**Task goal:**
Write out every entry, unchanged. Skip any picture.

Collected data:
>>

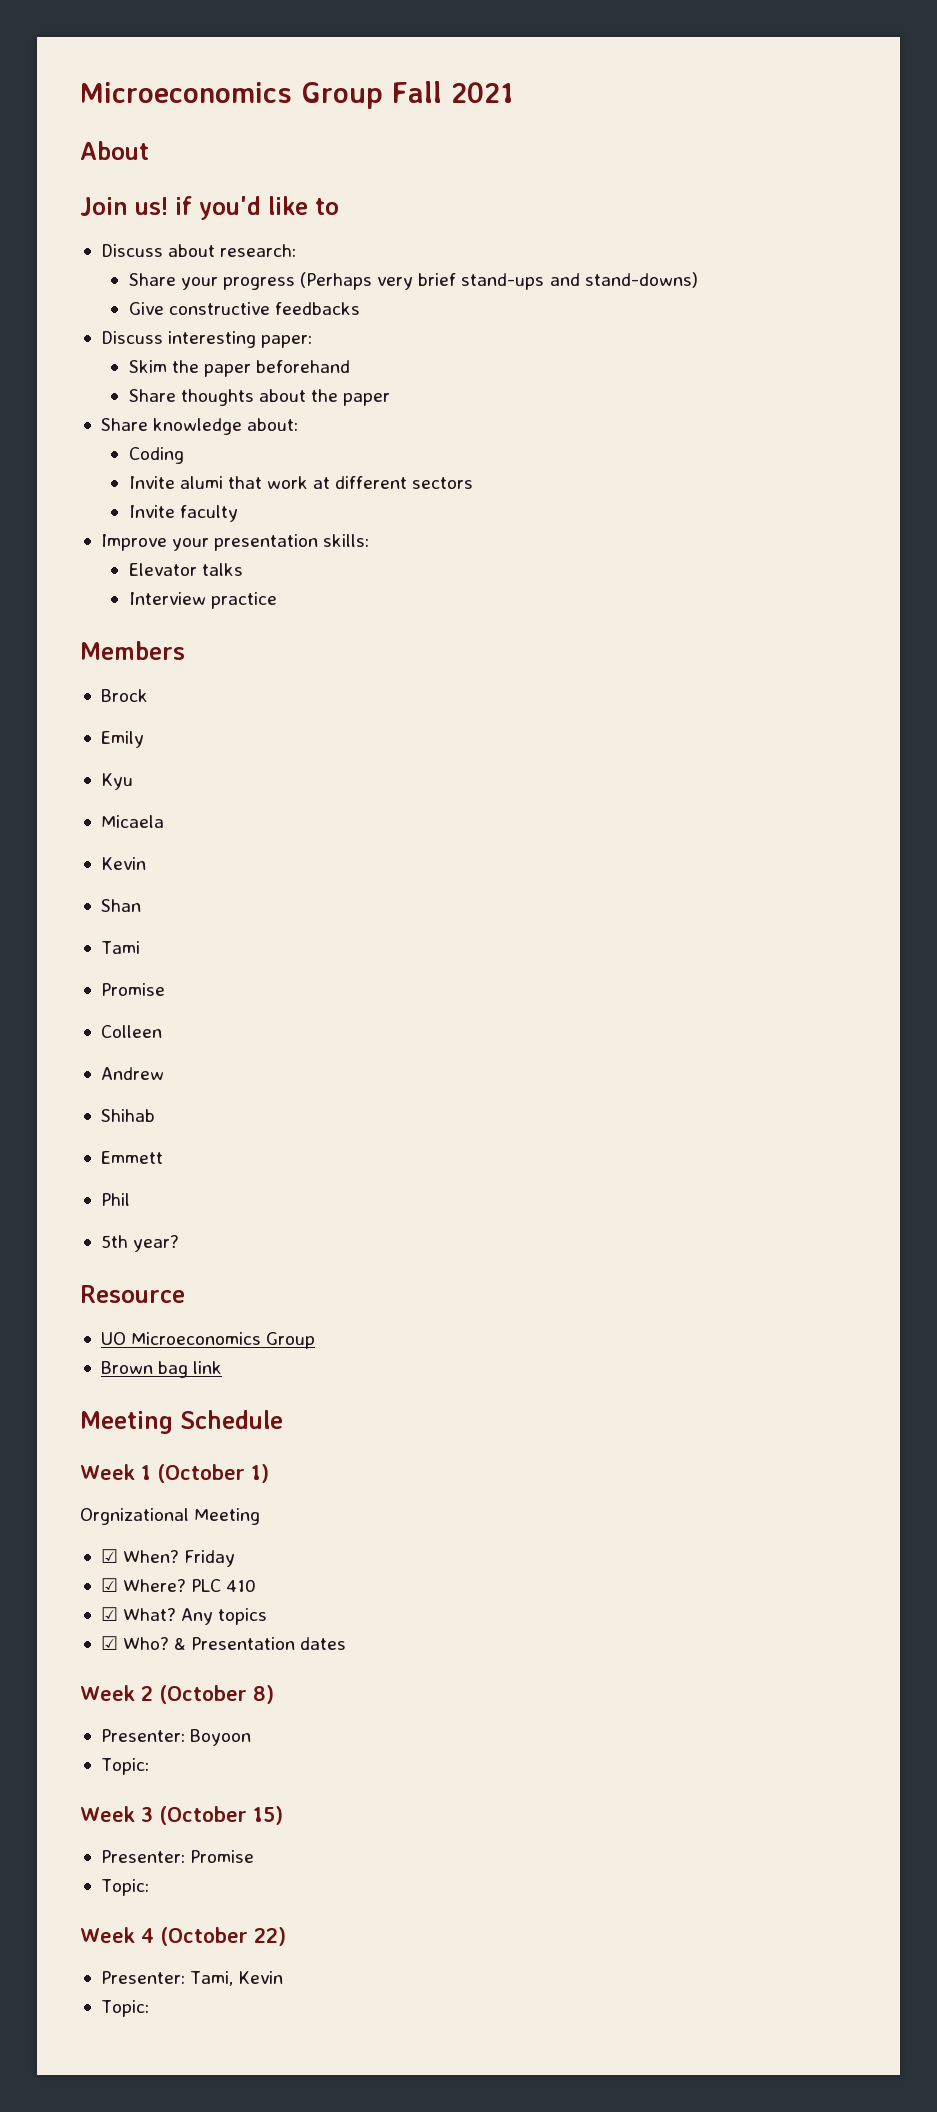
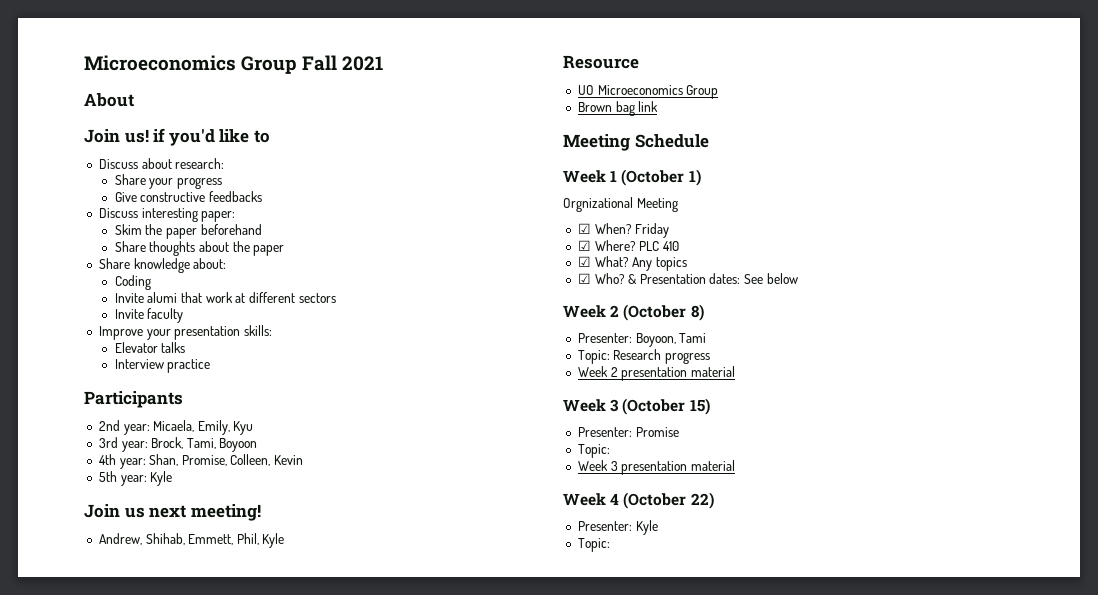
[299,272,698,290] (Perhaps very brief stand-ups and stand-downs) -> (222, 183) none
[80,641,185,660] [100,689,148,702] [100,731,144,748] [100,773,133,790] [100,815,164,828] [100,857,146,870] [100,899,141,912] [100,941,140,954] [100,983,165,996] [100,1025,162,1038] [100,1067,164,1080] [100,1109,155,1122] [100,1151,163,1164] [100,1193,130,1206] [100,1235,180,1252] Members // Brock // Emily // Kyu // Micaela // Kevin // Shan // Tami // Promise // Colleen // Andrew // Shihab // Emmett // Phil // 5th year? -> [84,391,183,408] [98,420,254,435] [98,437,258,452] [98,454,304,469] [98,471,173,486] [84,504,261,521] [98,533,285,548] Participants // 2nd year: Micaela, Emily, Kyu // 3rd year: Brock, Tami, Boyoon // 4th year: Shan, Promise, Colleen, Kevin // 5th year: Kyle // Join us next meeting! // Andrew, Shihab, Emmett, Phil, Kyle
[300,1637,347,1650] dates -> [709,273,798,284] dates: See below
[190,1729,252,1746] [100,1758,149,1775] Boyoon // Topic: -> [635,333,707,347] [577,349,711,364] [577,366,735,381] Boyoon, Tami // Topic: Research progress // Week 2 presentation material
(149, 1887) none -> [577,460,735,475] // Week 3 presentation material
[190,1971,284,1986] Tami, Kevin -> [635,520,658,535] Kyle

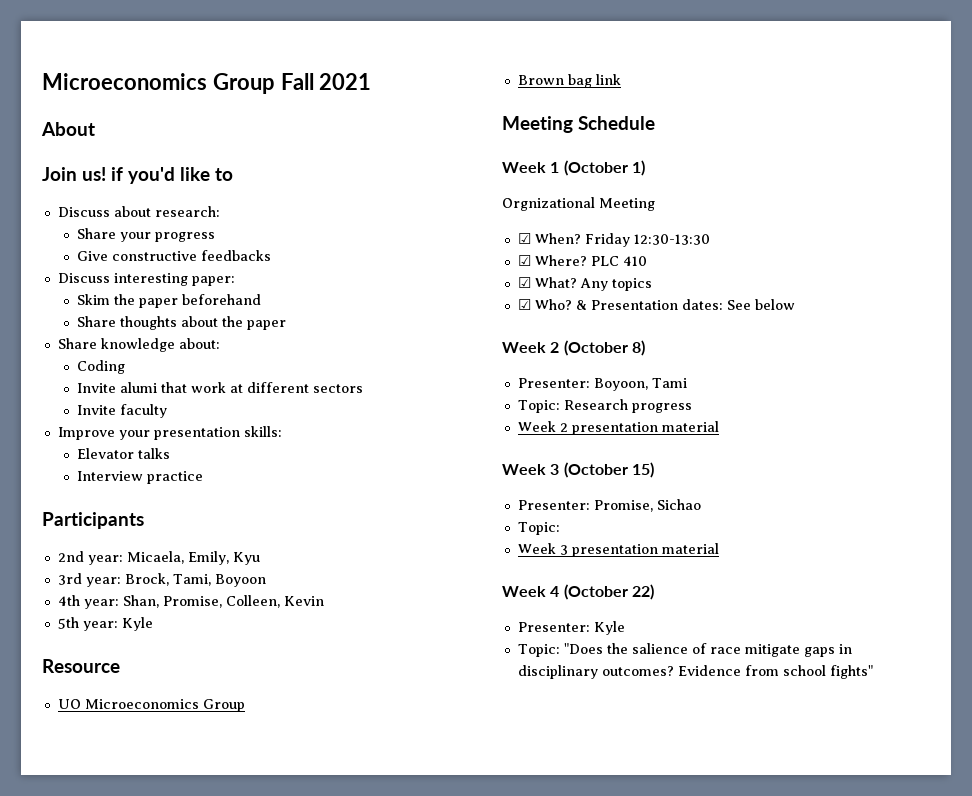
[84,504,261,521] [98,533,285,548] // Join us next meeting! // Andrew, Shihab, Emmett, Phil, Kyle -> (153, 624) none
(670, 230) none -> [633,234,710,245] 12:30-13:30
[635,427,679,437] Promise -> [593,499,701,512] Promise, Sichao
(610, 545) none -> [563,643,852,657] [517,665,873,679] "Does the salience of race mitigate gaps in disciplinary outcomes? Evidence from school fights"

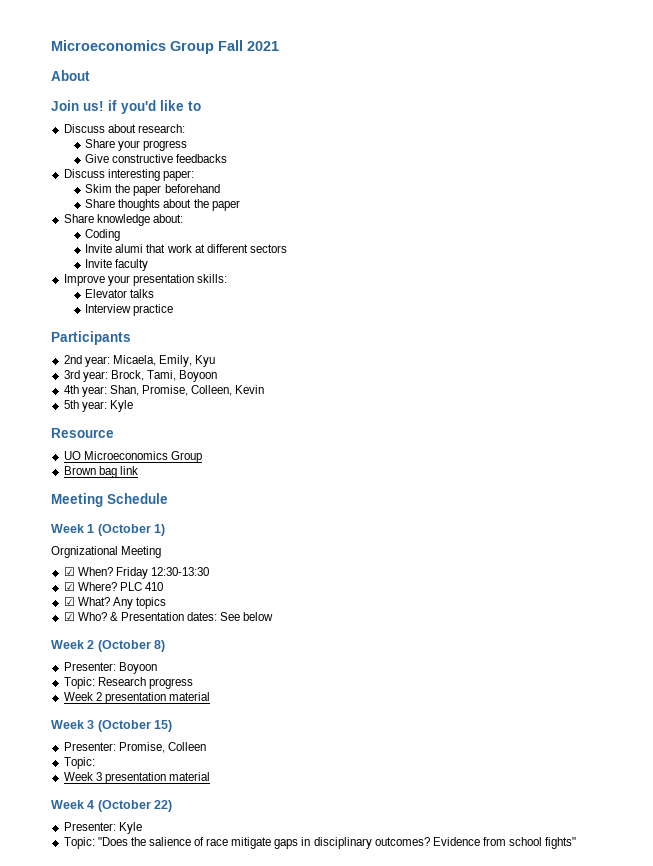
[593,378,687,391] Boyoon, Tami -> [118,662,157,674] Boyoon
[656,499,701,510] Sichao -> [167,742,206,751] Colleen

<<

**Finished task:**
[299,272,698,290] (Perhaps very brief stand-ups and stand-downs) -> (222, 183) none
[80,641,185,660] [100,689,148,702] [100,731,144,748] [100,773,133,790] [100,815,164,828] [100,857,146,870] [100,899,141,912] [100,941,140,954] [100,983,165,996] [100,1025,162,1038] [100,1067,164,1080] [100,1109,155,1122] [100,1151,163,1164] [100,1193,130,1206] [100,1235,180,1252] Members // Brock // Emily // Kyu // Micaela // Kevin // Shan // Tami // Promise // Colleen // Andrew // Shihab // Emmett // Phil // 5th year? -> [84,391,183,408] [98,420,254,435] [98,437,258,452] [98,454,304,469] [98,471,173,486] [84,504,261,521] [98,533,285,548] Participants // 2nd year: Micaela, Emily, Kyu // 3rd year: Brock, Tami, Boyoon // 4th year: Shan, Promise, Colleen, Kevin // 5th year: Kyle // Join us next meeting! // Andrew, Shihab, Emmett, Phil, Kyle
[300,1637,347,1650] dates -> [709,273,798,284] dates: See below
[190,1729,252,1746] [100,1758,149,1775] Boyoon // Topic: -> [635,333,707,347] [577,349,711,364] [577,366,735,381] Boyoon, Tami // Topic: Research progress // Week 2 presentation material
(149, 1887) none -> [577,460,735,475] // Week 3 presentation material
[190,1971,284,1986] Tami, Kevin -> [635,520,658,535] Kyle

[84,504,261,521] [98,533,285,548] // Join us next meeting! // Andrew, Shihab, Emmett, Phil, Kyle -> (153, 624) none
(670, 230) none -> [633,234,710,245] 12:30-13:30
[635,427,679,437] Promise -> [593,499,701,512] Promise, Sichao
(610, 545) none -> [563,643,852,657] [517,665,873,679] "Does the salience of race mitigate gaps in disciplinary outcomes? Evidence from school fights"

[593,378,687,391] Boyoon, Tami -> [118,662,157,674] Boyoon
[656,499,701,510] Sichao -> [167,742,206,751] Colleen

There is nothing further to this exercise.